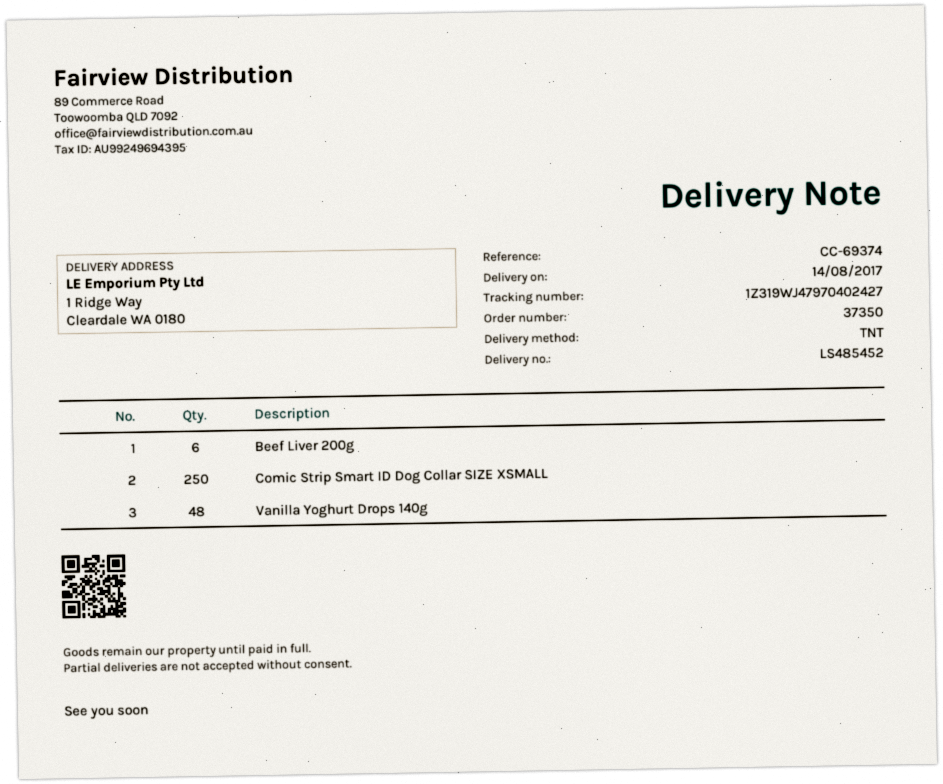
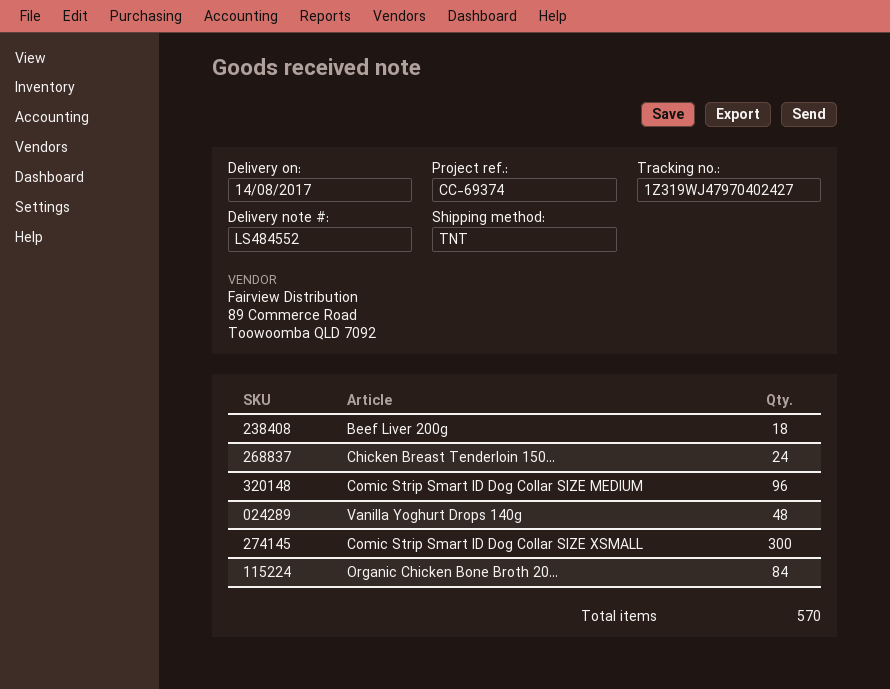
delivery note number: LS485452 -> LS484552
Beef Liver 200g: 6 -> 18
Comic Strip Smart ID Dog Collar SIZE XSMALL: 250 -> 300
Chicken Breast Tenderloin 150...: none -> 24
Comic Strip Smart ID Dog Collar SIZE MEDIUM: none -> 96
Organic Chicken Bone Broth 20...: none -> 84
◇ ◇ ◇ ◇ ◇ ◇ ◇
> [PROBLEM TO WORK ON]
Every entry above should be returned exactly, with no images included.

> [REPLY]
delivery note number: LS485452 -> LS484552
Beef Liver 200g: 6 -> 18
Comic Strip Smart ID Dog Collar SIZE XSMALL: 250 -> 300
Chicken Breast Tenderloin 150...: none -> 24
Comic Strip Smart ID Dog Collar SIZE MEDIUM: none -> 96
Organic Chicken Bone Broth 20...: none -> 84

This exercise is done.